### DIRECTIONS
Please repeat each line below exactly, with no images in the copy.

# # # # #

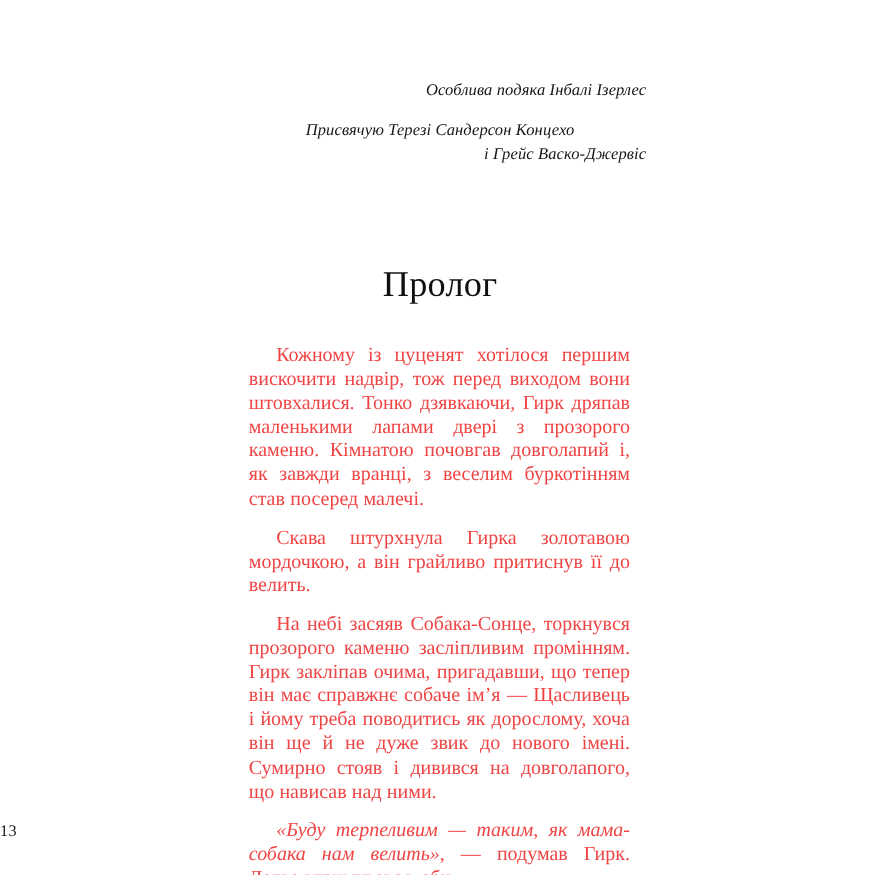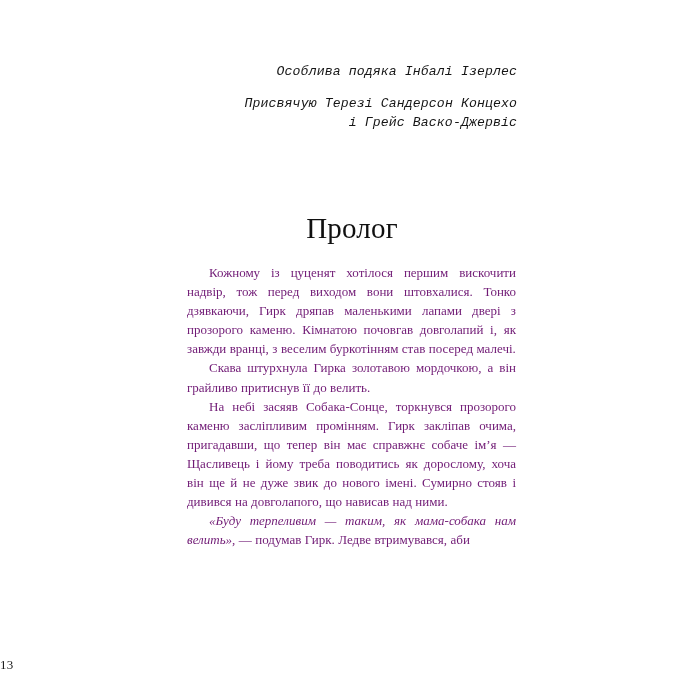--- a/index.html
+++ b/index.html
@@ -35,7 +35,6 @@
     line-height: 19px;
     color: #161616;
     letter-spacing: 0.1px;
-    font-family: Liberation Mono, monospace;
   }
   .dedication .ded-line { display: block; white-space: nowrap; }
   .dedication .ded-gap { margin-top: 13px; }

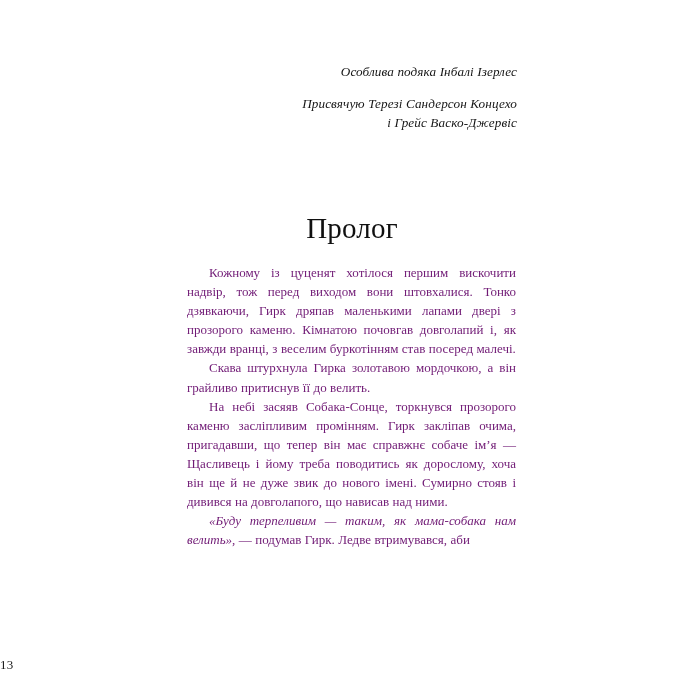--- a/index.html
+++ b/index.html
@@ -37,7 +37,7 @@
     letter-spacing: 0.1px;
   }
   .dedication .ded-line { display: block; white-space: nowrap; }
-  .dedication .ded-gap { margin-top: 13px; }
+  .dedication .ded-gap { margin-top: 13px; text-align: center; }
 
   
   .chapter-title {

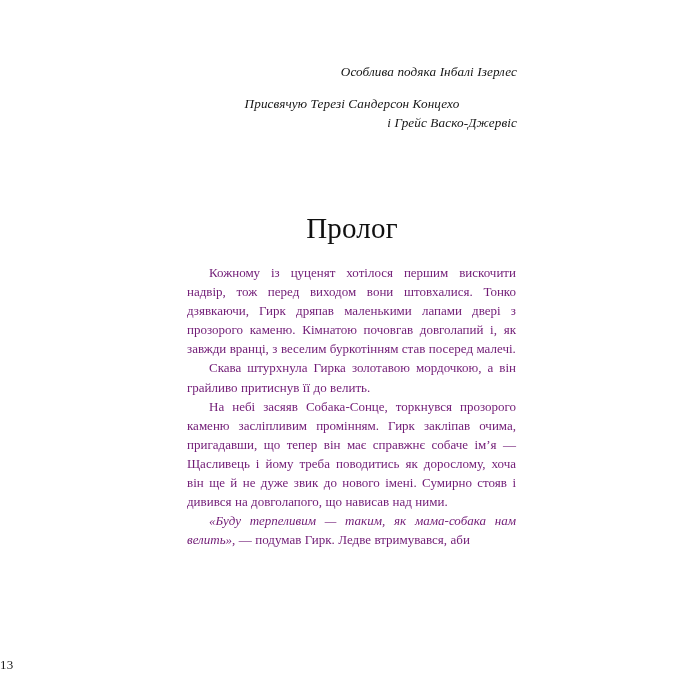--- a/index.html
+++ b/index.html
@@ -61,13 +61,13 @@
     width: 329px;
   }
   .para {
-    margin: 0;
-    font-size: 13px;
+    margin: 12px;
+    font-size: 16px;
     line-height: 19.1px;
     text-align: justify;
     text-align-last: left;
     text-indent: 22px;
-    color: #701a75;
+    color: #ef4444;
     hyphens: none;
     word-spacing: 0.2px;
   }

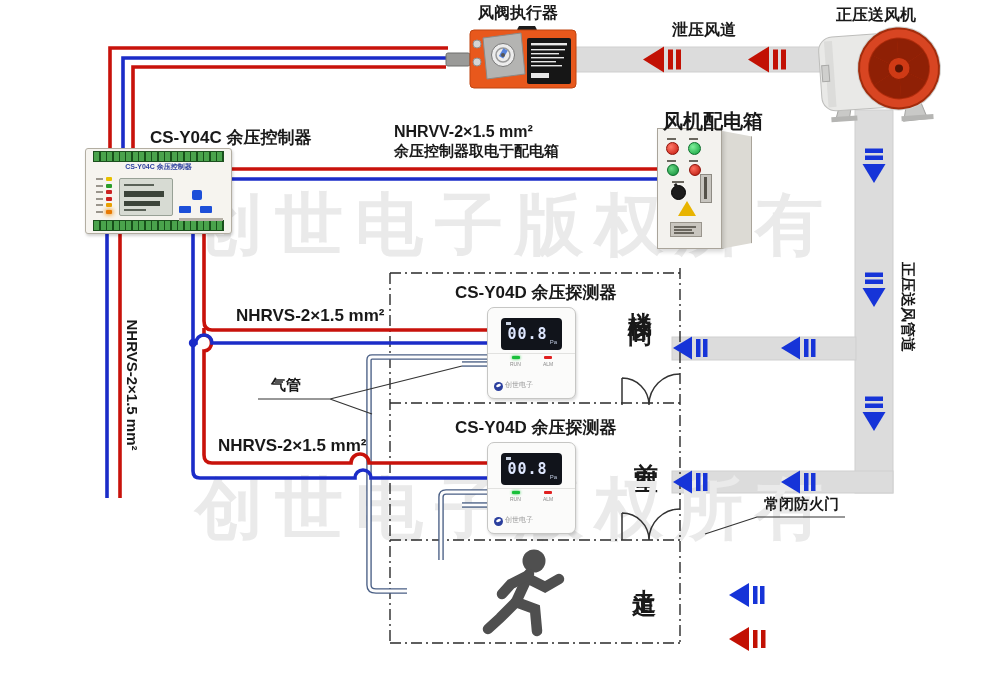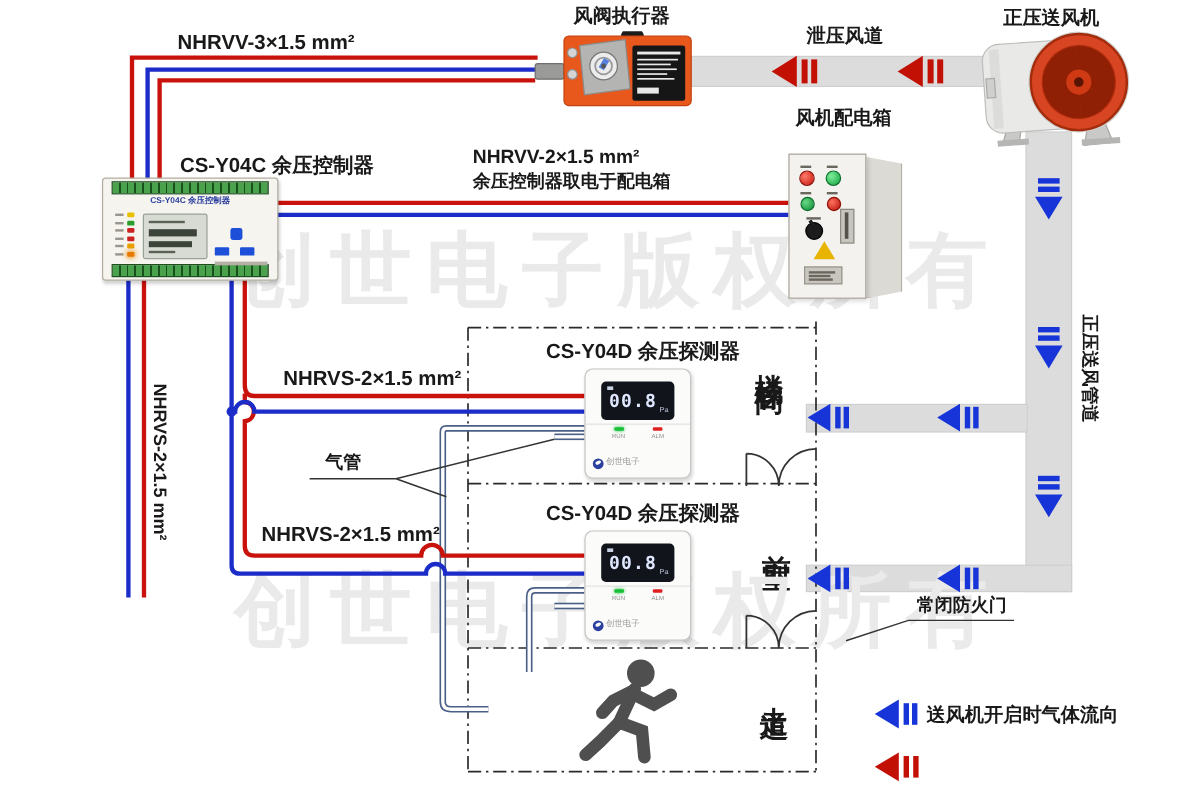--- a/index.html
+++ b/index.html
@@ -399,7 +399,6 @@
   </div>
 
 
-  <div class="lbl" style="left:148px;top:26px;z-index:5;">NHRVV-3×1.5 mm²</div>
   <div class="lbl" style="left:478px;top:3px;z-index:5;font-size:16px;">风阀执行器</div>
   <div class="lbl" style="left:672px;top:20px;z-index:5;font-size:16px;">泄压风道</div>
   <div class="lbl" style="left:836px;top:5px;z-index:5;font-size:16px;">正压送风机</div>

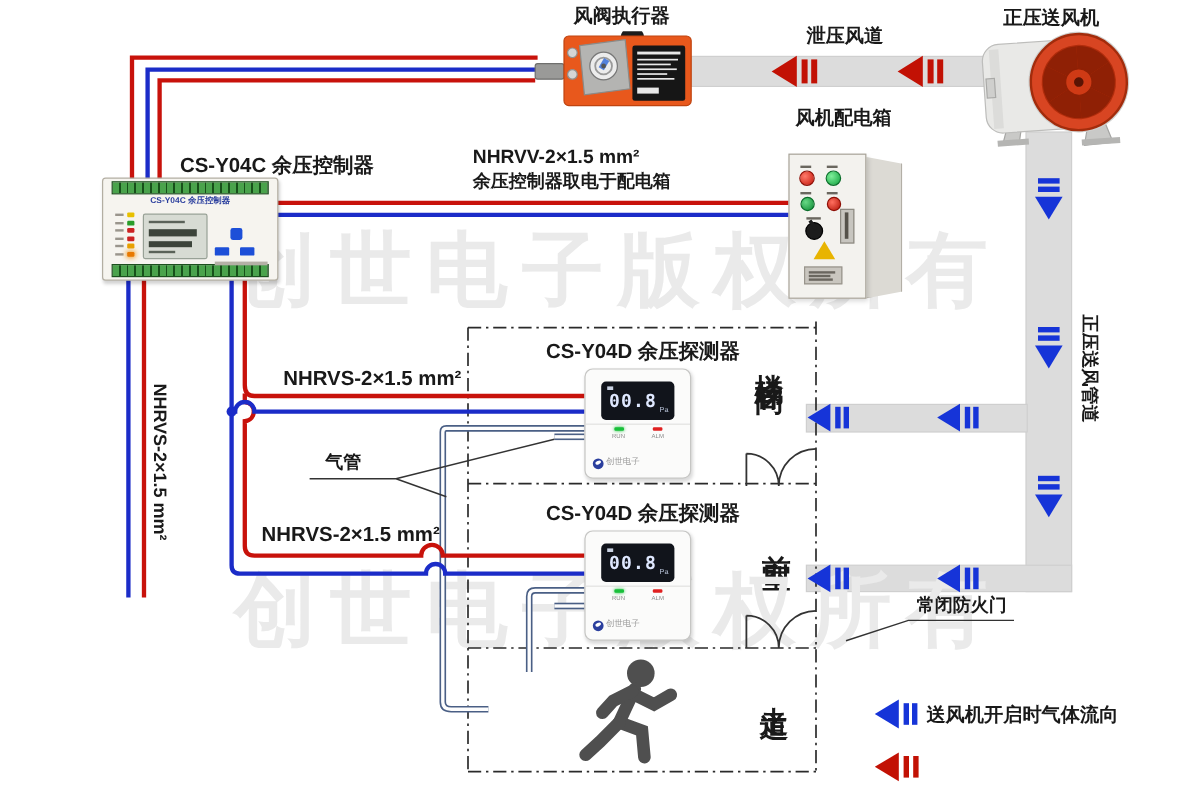--- a/index.html
+++ b/index.html
@@ -405,7 +405,7 @@
   <div class="lbl" style="left:150px;top:126px;z-index:5;">CS-Y04C 余压控制器</div>
   <div class="lbl-sm" style="left:394px;top:123px;z-index:5;font-size:16px;">NHRVV-2×1.5 mm²</div>
   <div class="lbl-sm" style="left:394px;top:142px;z-index:5;">余压控制器取电于配电箱</div>
-  <div class="lbl" style="left:663px;top:88px;z-index:5;font-size:16px;">风机配电箱</div>
+  <div class="lbl" style="left:663px;top:108px;z-index:5;font-size:20px;">风机配电箱</div>
   <div class="lbl" style="left:455px;top:281px;z-index:5;">CS-Y04D 余压探测器</div>
   <div class="lbl" style="left:455px;top:416px;z-index:5;">CS-Y04D 余压探测器</div>
   <div class="lbl" style="left:236px;top:306px;z-index:5;">NHRVS-2×1.5 mm²</div>

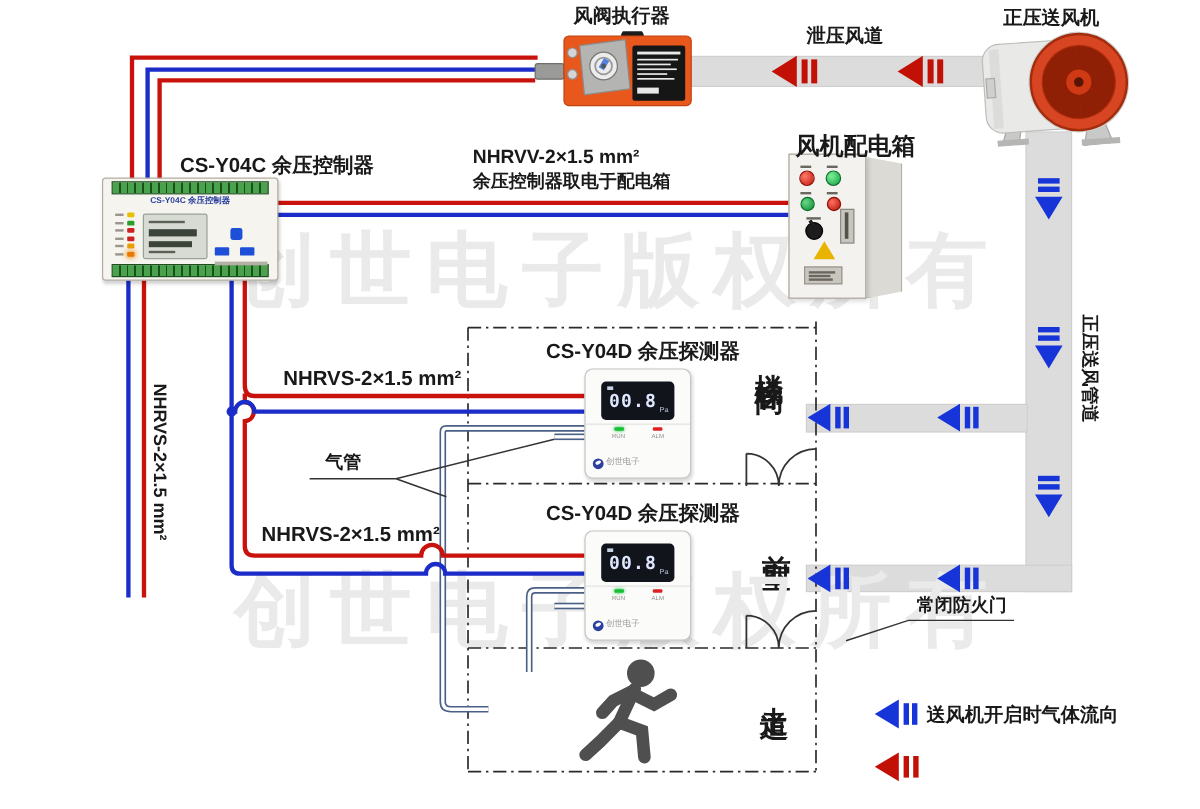--- a/index.html
+++ b/index.html
@@ -418,7 +418,6 @@
   <div class="lbl-sm" style="left:764px;top:495px;z-index:5;">常闭防火门</div>
   <div class="lbl-rot" style="left:861px;top:299px;width:96px;height:16px;">正压送风管道</div>
 
-  <div class="legend-text" style="left:772px;top:586px;">送风机开启时气体流向</div>
 
 </div>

# # # # #

### EXERCISE ANSWER
--- a/index.html
+++ b/index.html
@@ -35,7 +35,6 @@
     line-height: 19px;
     color: #161616;
     letter-spacing: 0.1px;
-    font-family: Liberation Mono, monospace;
   }
   .dedication .ded-line { display: block; white-space: nowrap; }
   .dedication .ded-gap { margin-top: 13px; }

--- a/index.html
+++ b/index.html
@@ -37,7 +37,7 @@
     letter-spacing: 0.1px;
   }
   .dedication .ded-line { display: block; white-space: nowrap; }
-  .dedication .ded-gap { margin-top: 13px; }
+  .dedication .ded-gap { margin-top: 13px; text-align: center; }
 
   
   .chapter-title {

--- a/index.html
+++ b/index.html
@@ -61,13 +61,13 @@
     width: 329px;
   }
   .para {
-    margin: 0;
-    font-size: 13px;
+    margin: 12px;
+    font-size: 16px;
     line-height: 19.1px;
     text-align: justify;
     text-align-last: left;
     text-indent: 22px;
-    color: #701a75;
+    color: #ef4444;
     hyphens: none;
     word-spacing: 0.2px;
   }

--- a/index.html
+++ b/index.html
@@ -399,7 +399,6 @@
   </div>
 
 
-  <div class="lbl" style="left:148px;top:26px;z-index:5;">NHRVV-3×1.5 mm²</div>
   <div class="lbl" style="left:478px;top:3px;z-index:5;font-size:16px;">风阀执行器</div>
   <div class="lbl" style="left:672px;top:20px;z-index:5;font-size:16px;">泄压风道</div>
   <div class="lbl" style="left:836px;top:5px;z-index:5;font-size:16px;">正压送风机</div>

--- a/index.html
+++ b/index.html
@@ -405,7 +405,7 @@
   <div class="lbl" style="left:150px;top:126px;z-index:5;">CS-Y04C 余压控制器</div>
   <div class="lbl-sm" style="left:394px;top:123px;z-index:5;font-size:16px;">NHRVV-2×1.5 mm²</div>
   <div class="lbl-sm" style="left:394px;top:142px;z-index:5;">余压控制器取电于配电箱</div>
-  <div class="lbl" style="left:663px;top:88px;z-index:5;font-size:16px;">风机配电箱</div>
+  <div class="lbl" style="left:663px;top:108px;z-index:5;font-size:20px;">风机配电箱</div>
   <div class="lbl" style="left:455px;top:281px;z-index:5;">CS-Y04D 余压探测器</div>
   <div class="lbl" style="left:455px;top:416px;z-index:5;">CS-Y04D 余压探测器</div>
   <div class="lbl" style="left:236px;top:306px;z-index:5;">NHRVS-2×1.5 mm²</div>

--- a/index.html
+++ b/index.html
@@ -418,7 +418,6 @@
   <div class="lbl-sm" style="left:764px;top:495px;z-index:5;">常闭防火门</div>
   <div class="lbl-rot" style="left:861px;top:299px;width:96px;height:16px;">正压送风管道</div>
 
-  <div class="legend-text" style="left:772px;top:586px;">送风机开启时气体流向</div>
 
 </div>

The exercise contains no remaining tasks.